◆ **Record extracts**:
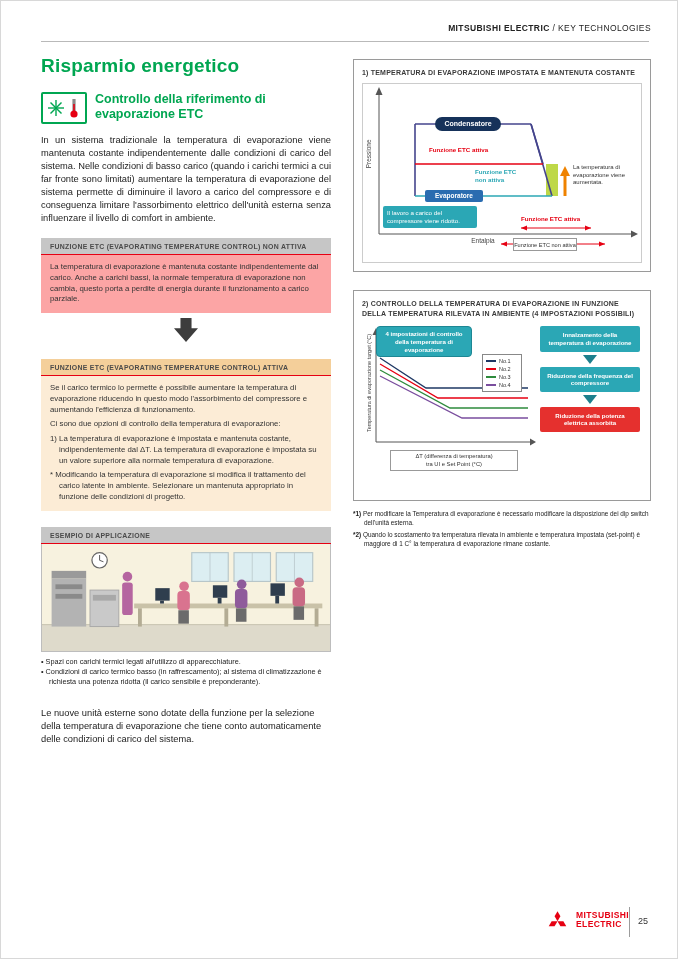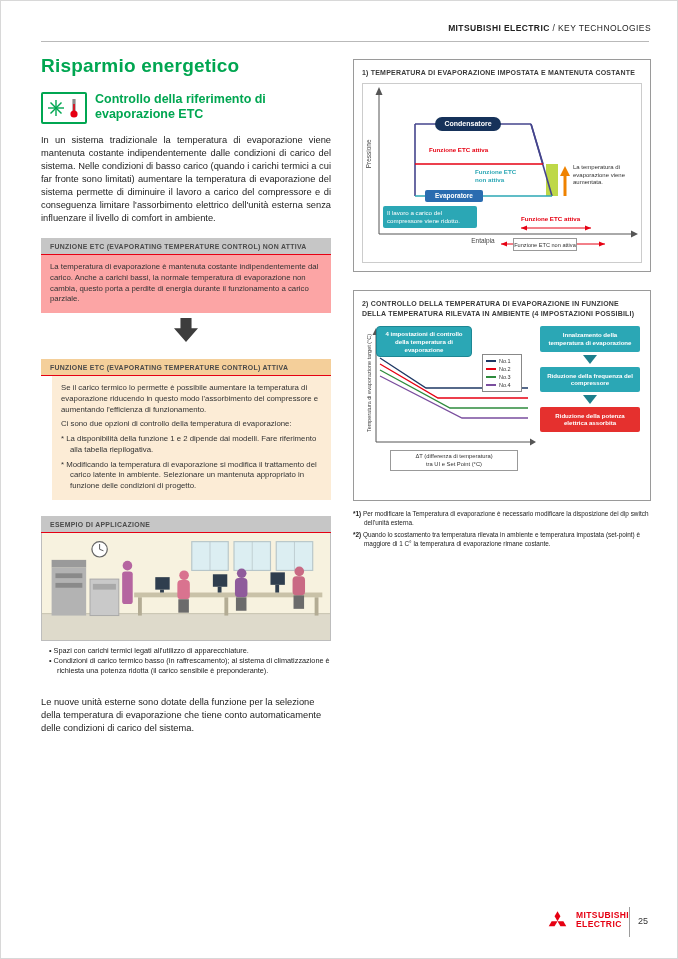--- a/index.html
+++ b/index.html
@@ -29,7 +29,7 @@
   .gray  .hd { background:#c6c6c6; }
   .gray  .bd { background:#fca5a5; }
   .peach .hd { background:#f4cf9a; }
-  .peach .bd { background:#fcecd6;margin-left:11px; }
+  .peach .bd { background:#fcecd6; }
   .bd p + p { margin-top:4px; }
   .hang { padding-left:9px; text-indent:-9px; }
   .arrow-wrap { text-align:center; margin:5px 0 2px; }

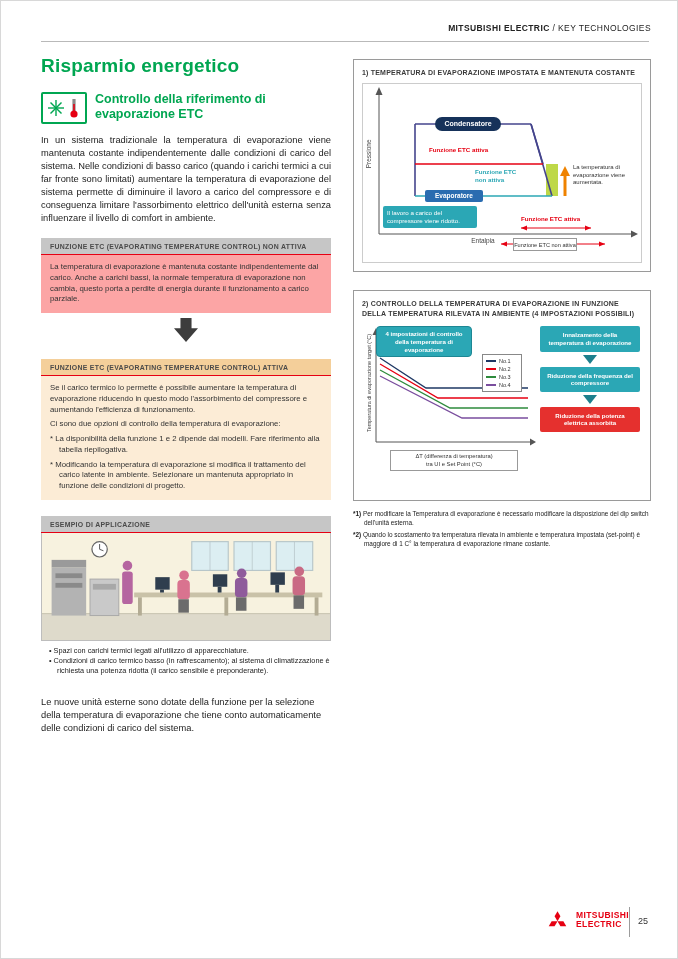--- a/index.html
+++ b/index.html
@@ -145,6 +145,7 @@
       <div class="bd">
         <p>Se il carico termico lo permette è possibile aumentare la temperatura di evaporazione riducendo in questo modo l'assorbimento del compressore e aumentando l'efficienza di funzionamento.</p>
         <p>Ci sono due opzioni di controllo della temperatura di evaporazione:</p>
+        <p class="hang">1) La temperatura di evaporazione è impostata e mantenuta costante, indipendentemente dal ΔT. La temperatura di evaporazione è impostata su un valore superiore alla normale temperatura di evaporazione.</p>
         <p class="hang">* La disponibilità della funzione 1 e 2 dipende dai modelli. Fare riferimento alla tabella riepilogativa.</p>
         <p class="hang">* Modificando la temperatura di evaporazione si modifica il trattamento del carico latente in ambiente. Selezionare un mantenuta appropriato in funzione delle condizioni di progetto.</p>
       </div>

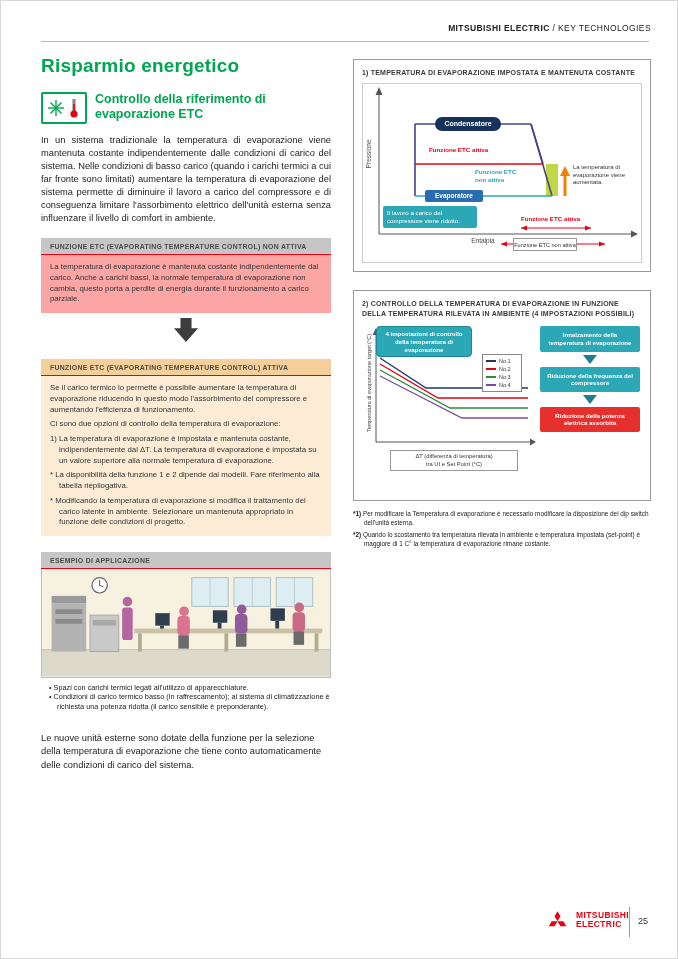--- a/index.html
+++ b/index.html
@@ -146,7 +146,6 @@
         <p>Se il carico termico lo permette è possibile aumentare la temperatura di evaporazione riducendo in questo modo l'assorbimento del compressore e aumentando l'efficienza di funzionamento.</p>
         <p>Ci sono due opzioni di controllo della temperatura di evaporazione:</p>
         <p class="hang">1) La temperatura di evaporazione è impostata e mantenuta costante, indipendentemente dal ΔT. La temperatura di evaporazione è impostata su un valore superiore alla normale temperatura di evaporazione.</p>
-        <p class="hang">* La disponibilità della funzione 1 e 2 dipende dai modelli. Fare riferimento alla tabella riepilogativa.</p>
         <p class="hang">* Modificando la temperatura di evaporazione si modifica il trattamento del carico latente in ambiente. Selezionare un mantenuta appropriato in funzione delle condizioni di progetto.</p>
       </div>
     </div>

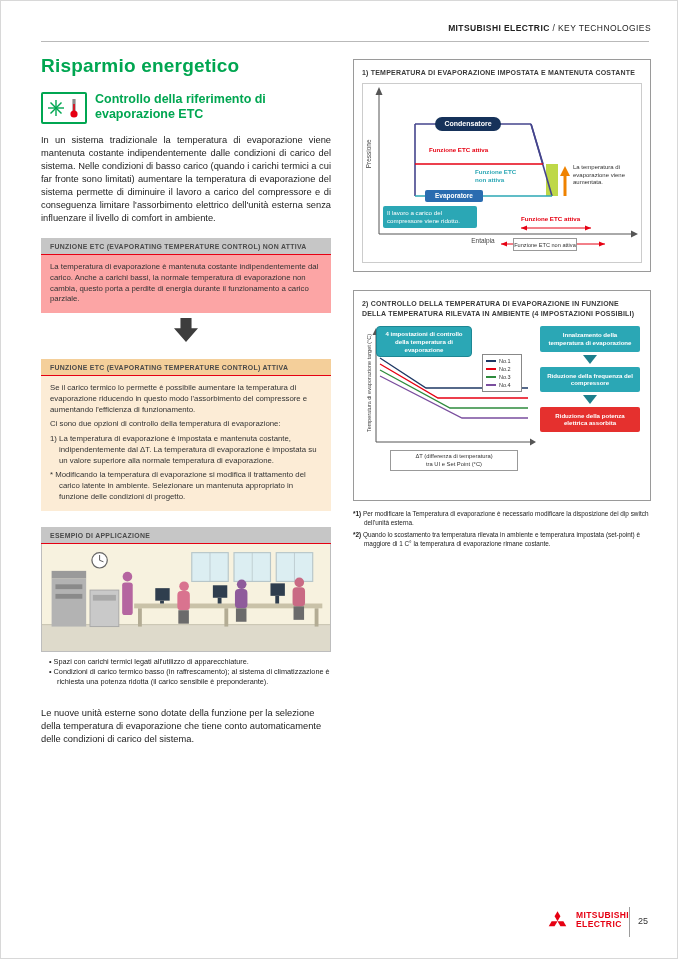--- a/index.html
+++ b/index.html
@@ -39,7 +39,7 @@
                  color:#4a4a4a; letter-spacing:.3px; border-bottom:1.5px solid #e60012; }
   .illus { display:block; width:100%; border:1px solid #bdbdbd; border-top:none; }
   .bullets { margin-top:5px; font-size:7.3px; line-height:1.35; color:#222; }
-  .bullets div { padding-left:8px; text-indent:-8px;margin-left:8px; }
+  .bullets div { padding-left:8px; text-indent:-8px; }
   .closing { margin-top:20px; font-size:9.3px; line-height:1.42; color:#1c1c1c; }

◆ **Problem requirements**: Scan the data for the string "riferimento" and copy each line in which it occurs.

◆ **Response area**:
         <p class="hang">* La disponibilità della funzione 1 e 2 dipende dai modelli. Fare riferimento alla tabella riepilogativa.</p>
-        <p class="hang">* La disponibilità della funzione 1 e 2 dipende dai modelli. Fare riferimento alla tabella riepilogativa.</p>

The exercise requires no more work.